Writer/Director: Neil Marshall

Starring: Shauna MacDonald, Natalie Mendoza, Alex Reid, Saskia Mulder.

“The Descent” is a smart movie in a genre where it’s not just easy, but almost standard, to be dumb. Horror films, like any kind of action-adventure movie, too often let special effects, flashy camera work and surprise plot gimmicks stomp all over plot and characterization and basic logic. Yeah, “High Tension,” you steaming pile of cliché, misogyny and plot idiocy, I’m lookin’ at you. Here, Neil Marshall makes the oldest horror story — there’s something scary in the dark — fresh and thrilling.

The movie delivers the mystery, tension and terror we want in spades while skipping the numbing, often insulting genre tropes that have been blatantly mocked in the “Scary Movie” series. Hell, this is a film in which woman after woman is murdered as brutally as in any film I can recall, yet not only is it not vulnerable to charges of sexism, the film is likely to be praised for its treatment of women. The filmmaker sort of has to do well by his female cast: The only man in the movie drops out of the story in the first five minutes.
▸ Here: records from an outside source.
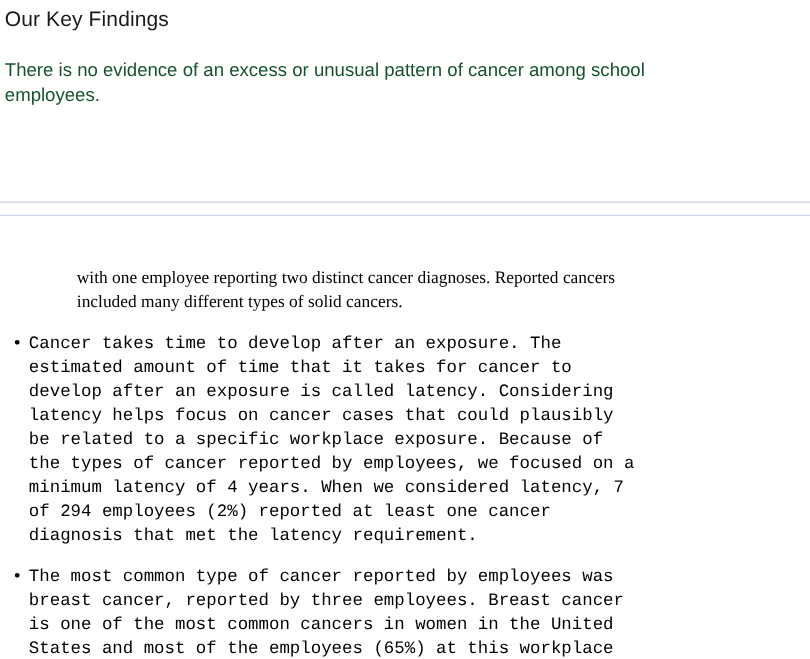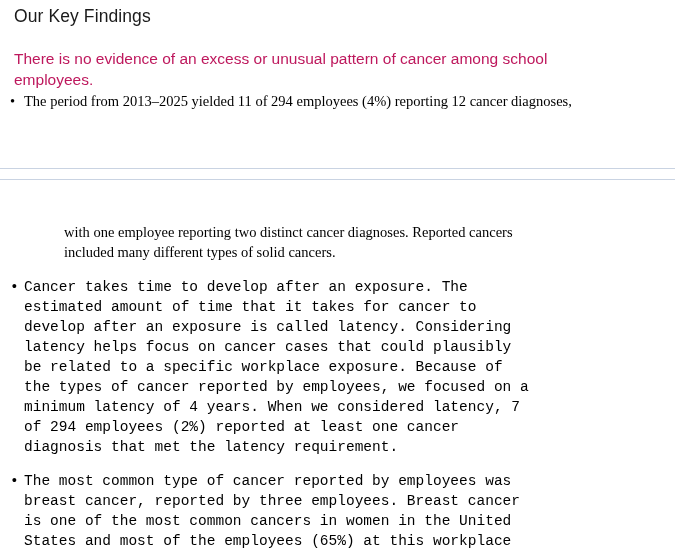"Our Key Findings" .section-top { padding: 0 10px 0 10px -> 0 10px 0 0 }
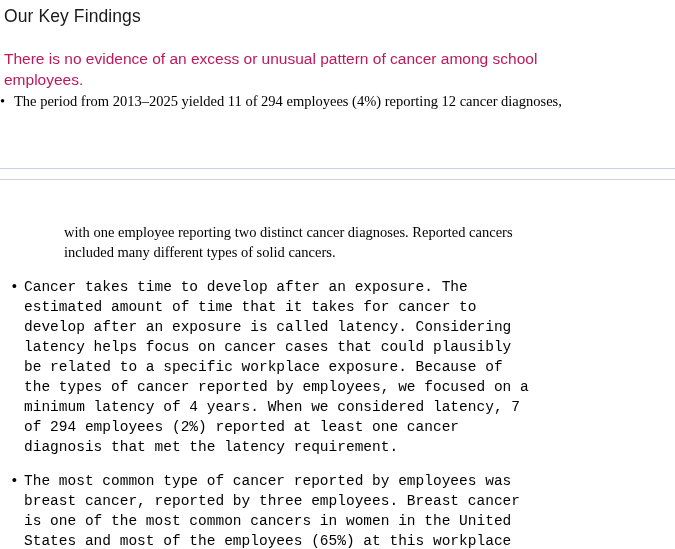"There is no evidence of" .headline { color: #be185d -> #14532d }
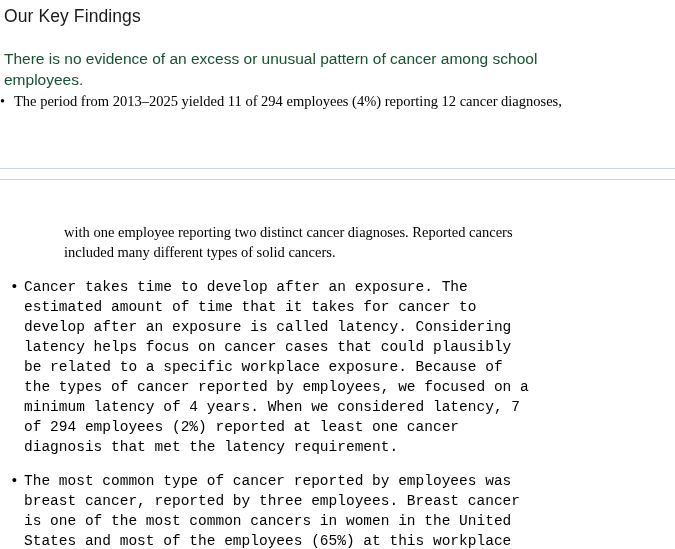"The period from 2013–2025 yielded" ul.bullets { html: <ul> <li>The period from 2013–2025 yielded 11 of 294 employees (4%) reporting 12 cancer diagnoses,</li> </ul> -> none }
Natalie Mendoza: The one with attitude.

The film breaks into two parts — first we follow a group of athletic young women onto a spelunking exhibition that goes wrong. Lost in a dark, claustrophobic underworld, they face all the real-world risks and tensions that one character conveniently rattled off before they started their adventure. And the film does so well at creating tension in this wholly realistic manner that it’s almost a shame when, halfway through, the women stumble into the Creepy Monster portion of the story.

At that point, the film becomes savage, brutal and constantly startling, delivering the bloodbath thrills with deft skill. While Marshall has taken time to give us a sense of all six women, two characters stand out. Shauna MacDonald plays Sarah, still mourning the sudden death of her husband and young child, and it’s her transformation we’re most concerned with. Secondly we have the brash Juno (Natalie Mendoza), whose attempts to lead the women out of the mess she’s created magnify the crisis, but also give us a kick-ass action babe. Interestingly, Marshall sets up a subtle tension between the women, the sense that there is an uncomfortable secret driving much of their interaction. Yet the film never pays it off, and plays it so low-key that many thrill-seeking viewers might never pick up on it. The ability to know when to hold back in such a gore-soaked screamfest is part of what sets “The Descent” apart.

There are a few missteps, confusing little scenes that try to make us think there’s a different kind of supernatural horror afoot, when there just isn’t. It’s the filmmaker’s attempt to keep little thrills rolling in the early part of the film, and to give us a last jolt at the end, and while they fall a bit flat, they don’t detract much at all. The biggest fault is how good the pre-monster tension is – we miss it when the movie reveals itself as an all-out monster mash.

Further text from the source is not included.